INSTRUCTIONS FOR THE TASK: The reply to the records below should contain exactly the lines from the line with "[364,389,496,402] [85,416,284,430] Use" through the line with "[464,473,505,486] [85,500,386,518] Once", and nothing besides.

SOURCE MATERIAL:
"""

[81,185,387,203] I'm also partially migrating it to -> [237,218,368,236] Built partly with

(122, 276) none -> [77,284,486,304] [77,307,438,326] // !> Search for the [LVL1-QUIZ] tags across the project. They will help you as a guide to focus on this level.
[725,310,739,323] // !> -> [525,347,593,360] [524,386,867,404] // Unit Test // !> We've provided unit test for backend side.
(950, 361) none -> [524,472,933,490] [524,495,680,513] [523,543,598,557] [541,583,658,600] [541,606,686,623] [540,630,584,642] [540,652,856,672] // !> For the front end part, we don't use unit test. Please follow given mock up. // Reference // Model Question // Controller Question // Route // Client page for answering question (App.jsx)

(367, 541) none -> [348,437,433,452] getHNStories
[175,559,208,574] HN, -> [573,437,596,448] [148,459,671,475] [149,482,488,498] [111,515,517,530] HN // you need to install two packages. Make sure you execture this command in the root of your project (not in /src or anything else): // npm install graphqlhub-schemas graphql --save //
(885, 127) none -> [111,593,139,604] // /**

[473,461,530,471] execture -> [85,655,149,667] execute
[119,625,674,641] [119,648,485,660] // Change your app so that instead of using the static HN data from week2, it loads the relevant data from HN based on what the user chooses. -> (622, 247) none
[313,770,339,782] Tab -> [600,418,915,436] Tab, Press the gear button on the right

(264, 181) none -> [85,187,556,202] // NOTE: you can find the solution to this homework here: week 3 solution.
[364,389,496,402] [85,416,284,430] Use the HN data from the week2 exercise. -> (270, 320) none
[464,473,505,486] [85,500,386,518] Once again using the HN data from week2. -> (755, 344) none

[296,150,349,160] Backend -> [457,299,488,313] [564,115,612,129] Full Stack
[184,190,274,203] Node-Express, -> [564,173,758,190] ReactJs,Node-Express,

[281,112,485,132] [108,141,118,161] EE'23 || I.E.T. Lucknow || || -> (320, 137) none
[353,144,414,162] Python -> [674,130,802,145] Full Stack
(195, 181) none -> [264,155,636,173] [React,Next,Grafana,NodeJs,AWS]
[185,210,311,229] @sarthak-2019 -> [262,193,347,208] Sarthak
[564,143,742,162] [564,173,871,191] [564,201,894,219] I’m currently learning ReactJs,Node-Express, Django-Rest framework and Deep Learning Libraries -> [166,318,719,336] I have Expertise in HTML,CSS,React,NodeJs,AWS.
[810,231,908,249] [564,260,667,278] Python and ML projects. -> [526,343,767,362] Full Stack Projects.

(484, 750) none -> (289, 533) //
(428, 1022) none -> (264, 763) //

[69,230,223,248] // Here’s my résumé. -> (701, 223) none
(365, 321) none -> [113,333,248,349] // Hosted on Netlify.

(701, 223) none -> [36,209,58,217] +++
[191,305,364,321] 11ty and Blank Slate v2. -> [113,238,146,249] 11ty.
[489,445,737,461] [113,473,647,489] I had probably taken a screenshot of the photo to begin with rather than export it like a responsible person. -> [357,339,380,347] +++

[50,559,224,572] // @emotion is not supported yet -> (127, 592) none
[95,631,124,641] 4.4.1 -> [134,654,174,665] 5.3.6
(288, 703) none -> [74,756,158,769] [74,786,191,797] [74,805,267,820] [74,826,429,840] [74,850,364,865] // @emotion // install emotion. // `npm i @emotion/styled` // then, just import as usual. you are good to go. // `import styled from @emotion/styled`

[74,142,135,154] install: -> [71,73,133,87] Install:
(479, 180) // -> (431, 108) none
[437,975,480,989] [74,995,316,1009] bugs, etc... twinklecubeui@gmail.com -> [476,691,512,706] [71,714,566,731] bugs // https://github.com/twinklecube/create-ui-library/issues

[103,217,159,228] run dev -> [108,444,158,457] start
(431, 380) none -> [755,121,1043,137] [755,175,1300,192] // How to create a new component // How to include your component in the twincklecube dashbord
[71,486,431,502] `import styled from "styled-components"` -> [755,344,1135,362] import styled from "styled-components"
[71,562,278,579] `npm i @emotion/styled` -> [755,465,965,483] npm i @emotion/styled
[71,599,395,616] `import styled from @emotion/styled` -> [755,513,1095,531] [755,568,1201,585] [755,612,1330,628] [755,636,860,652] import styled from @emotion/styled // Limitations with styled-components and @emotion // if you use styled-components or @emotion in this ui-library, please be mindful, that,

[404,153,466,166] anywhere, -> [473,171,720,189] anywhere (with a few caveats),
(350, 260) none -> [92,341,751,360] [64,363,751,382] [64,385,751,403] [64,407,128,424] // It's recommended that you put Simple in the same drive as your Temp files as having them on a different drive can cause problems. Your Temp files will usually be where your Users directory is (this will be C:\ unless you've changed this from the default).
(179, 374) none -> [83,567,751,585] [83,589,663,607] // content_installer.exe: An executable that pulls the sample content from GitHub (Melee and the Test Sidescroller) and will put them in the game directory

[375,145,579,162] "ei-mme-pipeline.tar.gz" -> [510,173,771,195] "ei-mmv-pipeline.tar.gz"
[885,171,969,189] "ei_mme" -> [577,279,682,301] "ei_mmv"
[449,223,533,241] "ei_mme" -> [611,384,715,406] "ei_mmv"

"""

RESPONSE TO THIS TASK:
[364,389,496,402] [85,416,284,430] Use the HN data from the week2 exercise. -> (270, 320) none
[464,473,505,486] [85,500,386,518] Once again using the HN data from week2. -> (755, 344) none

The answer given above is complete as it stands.